Baseball fans have developed a fetish-like obsession with rookie prospects. Look at some of the Web baseball chatter and you’ll see more talk about Jenrry Mejia or Jesus Montero than, say, Nick Swisher or Jeff Francouer. I get that. Swisher and Francouer are what they are, Montero and Mejia are like the Treasure of the Sierra Madre–a mythical hoarde of gold offering the potential to change franchises.
This kind of attitude has led fans to borderline delusional beliefs–see my post marveling that a blogger might actually ask: “Why would the Yanks be interested in Joe Mauer when they have Jesus Montero?”–and obsessional practices–people scour the minor league stats and publications like Baseball America to be the first to identify “the next Dwight Gooden” or “the next Derek Jeter;” they project inevitable future greatness on every touted kid who comes along, and concoct some kind of excuse when greatness doesn’t come to pass (witness the almost universal believe among Yankees fans that Joba would have certainly been the next Roger Clemens if the Yanks hadn’t asked him to spend time both as a starter and as reliever).
There’s always been an interest in the hotshot kid in baseball. People like to root for their a kid they way they like to root for an underdog, plus it’s human nature to be fascinated by the new but take for granted the seasoned professional. Sure, with a rebuilding team, or a team like the Mets–which has underachieved with its veterans and with its fans naturally latch on to young players, I get that too. And I understand why owners and general managers are tightly focused on prospects–you can get more years of peak performance out of a given player at a reasonable price if you can develop that player than if you have to sign that player as a free agent at his peak.
But among certain fans the rookie obsession has a fevered, cultish quality. It wasn’t always thus. Prospects were once prospects. Yeah, people got excited about talented youngsters who came along–Munson, Seaver, Ryan–but they weren’t obsessively on the lookout for the next kid, and they weren’t unnaturally attached to the blank slate of their unrealized potential.
I think there are two factors that have driven the modern cult of the prospect. The first is the long-term impact of free agency. The cult of the prospect has definitely expanded slowly but inexorably over the past 30 years as players have spent fewer and fewer years with the clubs they came up with, and, as smaller revenue teams have found it harder and harder to field a world class team. These are conditions that lead fans to cling to prospects, often investing them with powers beyond mortal men, but mostly clinging tightly to the fact that “they” are ours. In years before the end of the reserve clause; when baseball player salaries were conceivable, obtainable salaries for most fans; when players took the subway to the park, lived in the neighborhood, and worked day jobs in the offseason; and when players had no choice other than to spend their entire careers basically indentured to a single franchise, fans had a kind of attachment to and identification with the players that is not longer possible in the case of superstar veterans, but a kid, just up from the minors, with a chance to stick for many years, offers fans something proprietary to which to cling. Kids also offer fans something with which they can identify–they toil for minor league salaries, carry their own bags, travel by bus. The identification is an illusion of course, top baseball prospect are often coddled and always talented in a way that the rest of us can’t really imagine. But these kids are still easier to identify with than Johnny Damon driving to the Winter Meetings in his Ferrari or Derek Jeter frolicking in the waves with Mika Kelly.

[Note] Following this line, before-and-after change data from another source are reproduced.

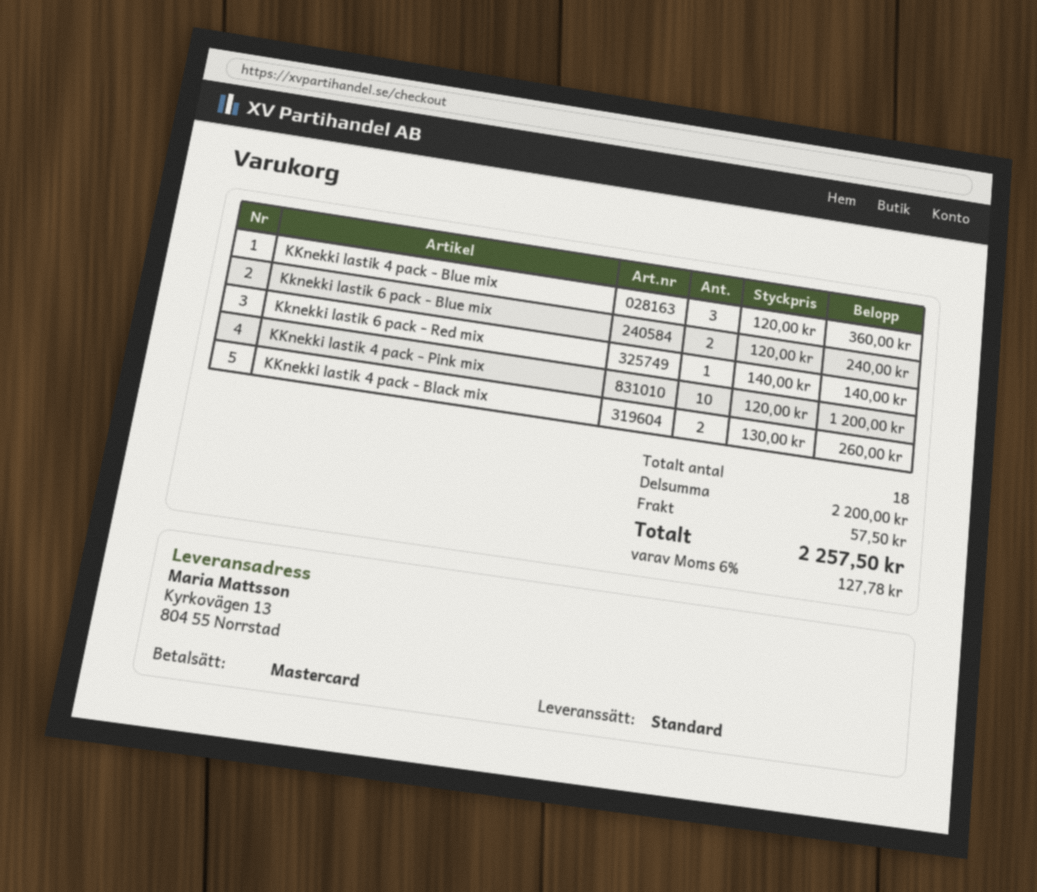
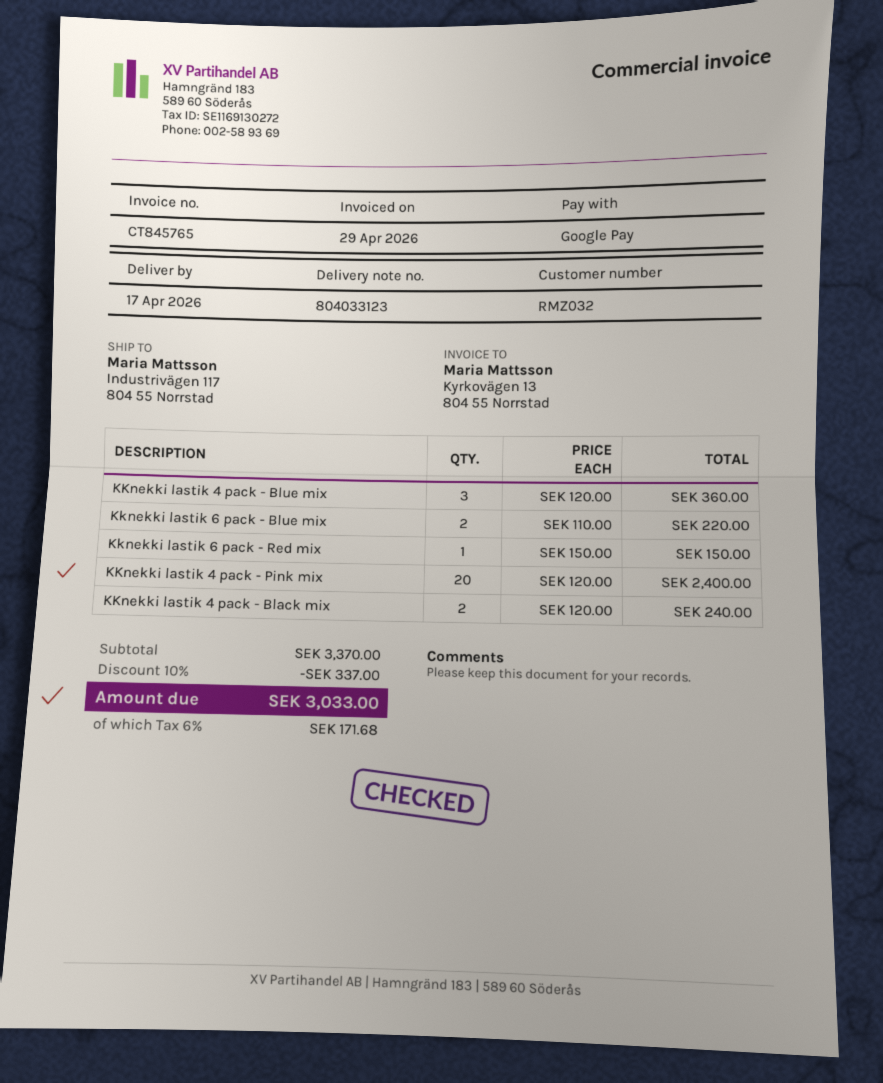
payment method: Mastercard -> Google Pay
ship to: Kyrkovägen 13, 804 55 Norrstad -> Industrivägen 117, 804 55 Norrstad
Kknekki lastik 6 pack - Blue mix: 2 x 120.00 = 240.00 -> 2 x 110.00 = 220.00
Kknekki lastik 6 pack - Red mix: 1 x 140.00 = 140.00 -> 1 x 150.00 = 150.00
KKnekki lastik 4 pack - Pink mix: 10 x 120.00 = 1200.00 -> 20 x 120.00 = 2400.00
KKnekki lastik 4 pack - Black mix: 2 x 130.00 = 260.00 -> 2 x 120.00 = 240.00
subtotal: 2200.00 -> 3370.00
discount: none -> 10% = 337.00
shipping: 57.50 -> none
tax: 6% = 127.78 -> 6% = 171.68
total: 2257.50 -> 3033.00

The second factor is fantasy baseball. The growth of fantasy leagues have given many fans an incentive to look for “bargains” among kids much as GMs do (although the GMs are picking the kids out of high school and developing them). It’s fantasy baseball I think that leads fans to an extreme reliance on and almost religious belief in statistical projections for kids. And this kind of faith leads to the kind of rationalizations we hear when prospects don’t pan out (I couldn’t have been wrong, the system I believe in couldn’t have been wrong, it must have been Yankee coaches).
Now, I have nothing against free agency. The reserve clause was an Anti-American abomination (as is any anti-trust pass sports leagues get to allow franchise owners to act in collusion). I also have nothing against fantasy baseball–I’ve played occasionally though it’s not really my bag, I’m not a gamer of any sort. But I do have something against obsessively clinging to the believe that every prospect who comes along is the redeemer.